### WORK TASK
Tell how many lines in the data below hold the string "none"; give nothing but the number.

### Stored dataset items
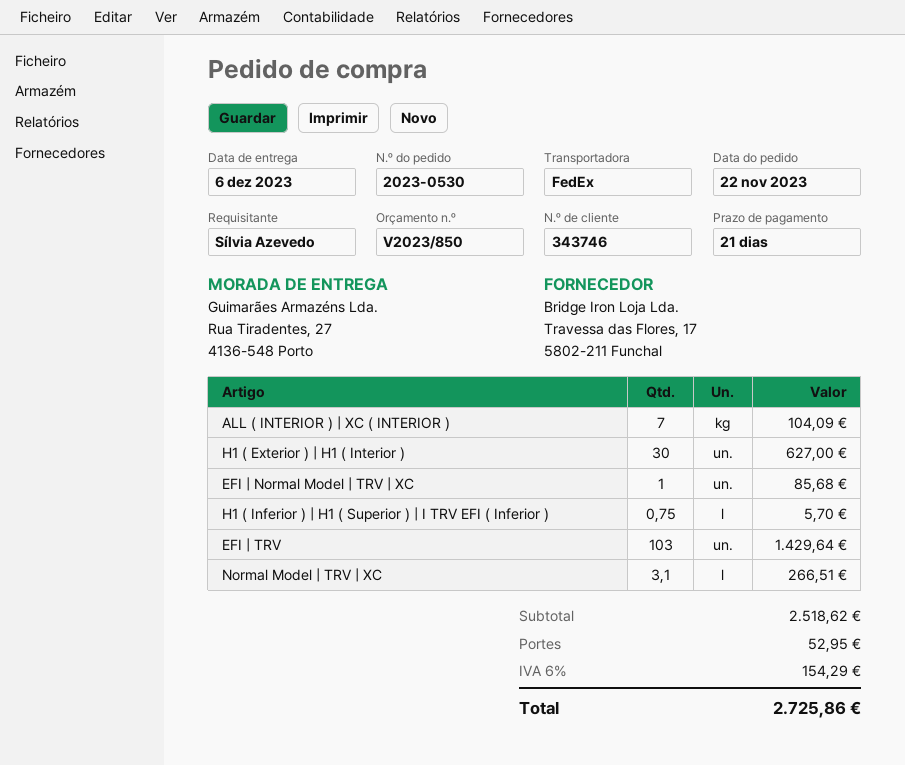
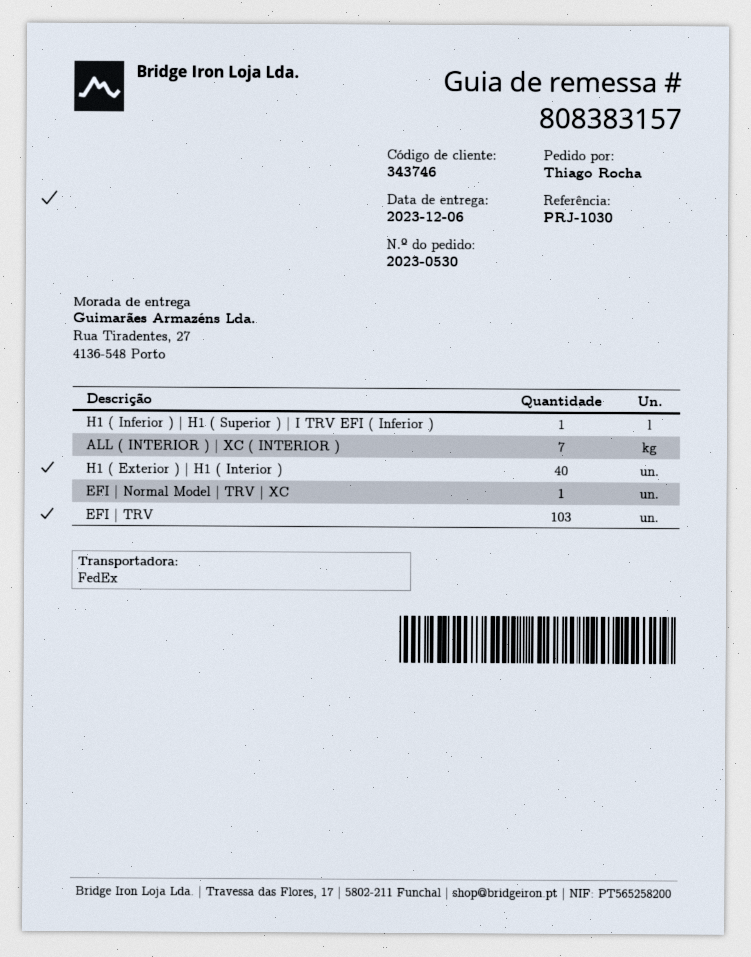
ordered by: Sílvia Azevedo -> Thiago Rocha
H1 ( Exterior ) | H1 ( Interior ): 30 -> 40
H1 ( Inferior ) | H1 ( Superior ) | I TRV EFI ( Inferior ): 0.75 -> 1
Normal Model | TRV | XC: 3.1 -> none

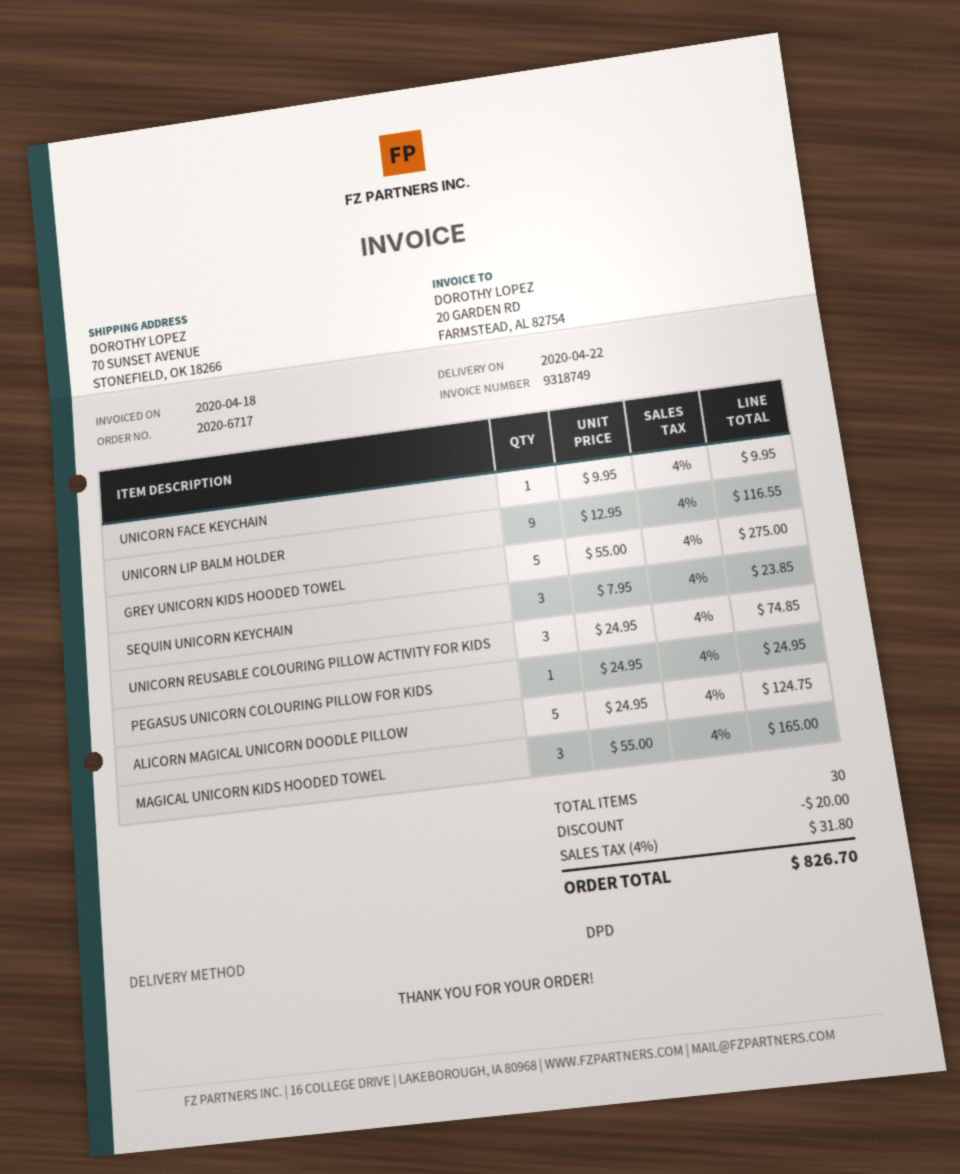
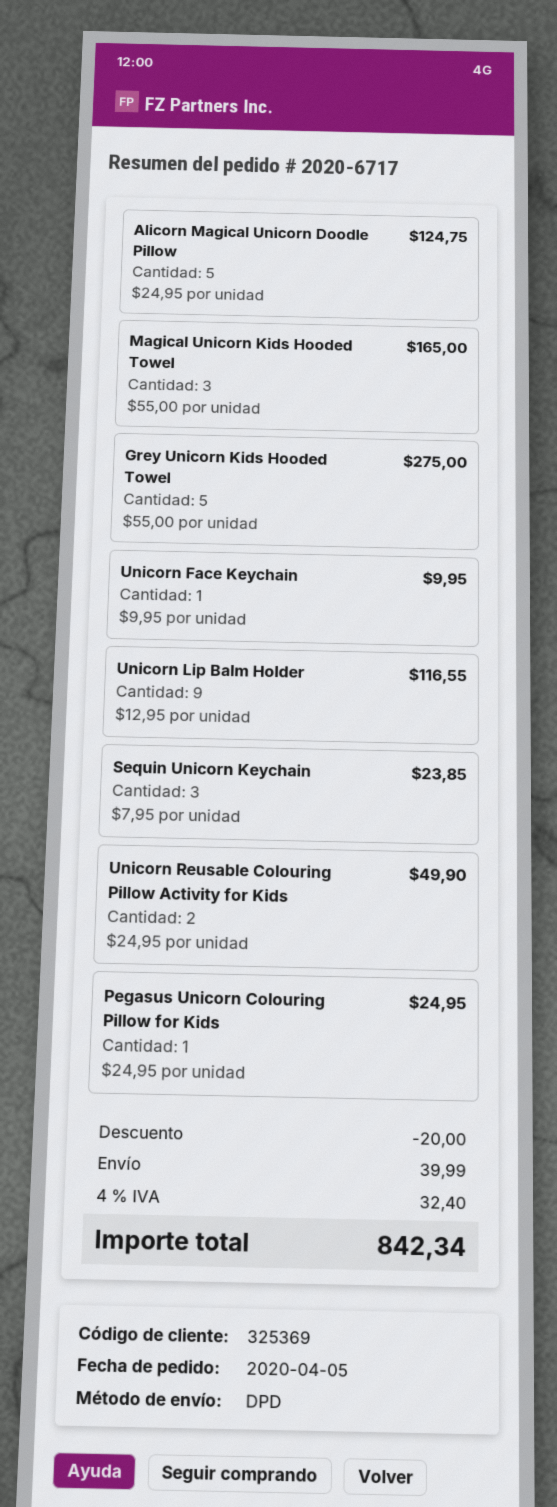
UNICORN REUSABLE COLOURING PILLOW ACTIVITY FOR KIDS: 3 x 24.95 = 74.85 -> 2 x 24.95 = 49.90
shipping: none -> 39.99
tax: 4% = 31.80 -> 4% = 32.40
total: 826.70 -> 842.34

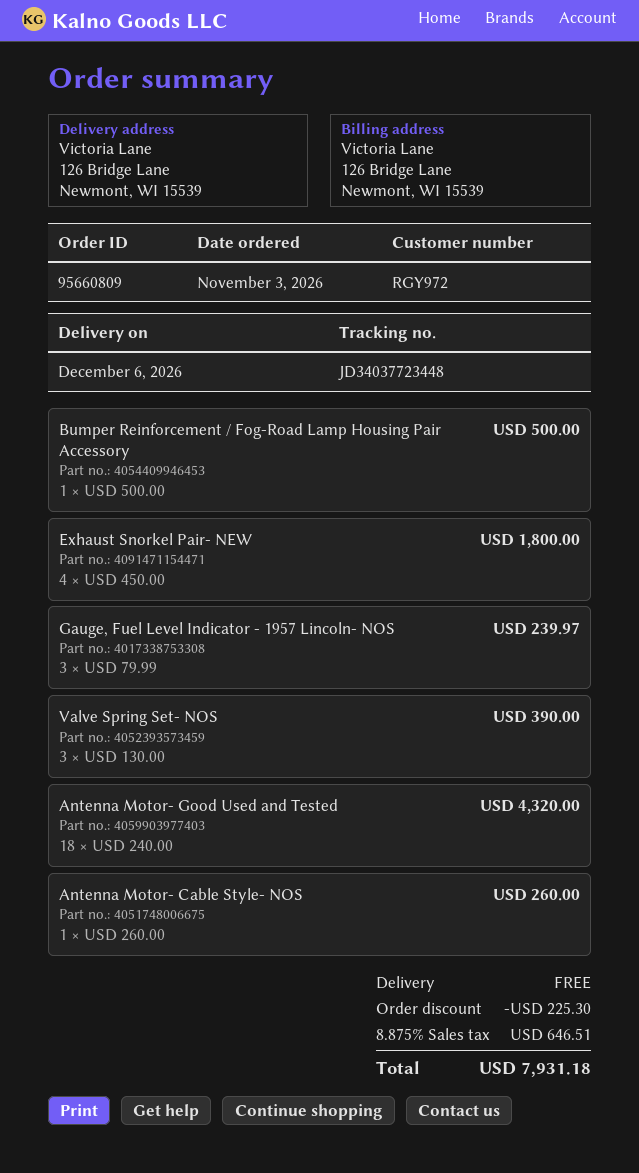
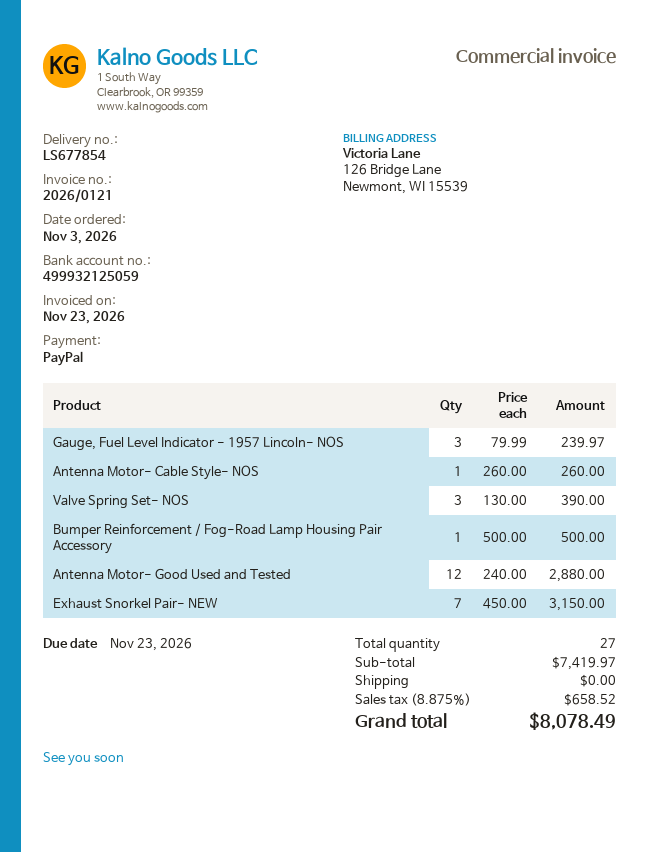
Exhaust Snorkel Pair- NEW: 4 x 450.00 = 1800.00 -> 7 x 450.00 = 3150.00
Antenna Motor- Good Used and Tested: 18 x 240.00 = 4320.00 -> 12 x 240.00 = 2880.00
discount: 225.30 -> none
tax: 8.875% = 646.51 -> 8.875% = 658.52
total: 7931.18 -> 8078.49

### RESULT FOR THIS EXERCISE
3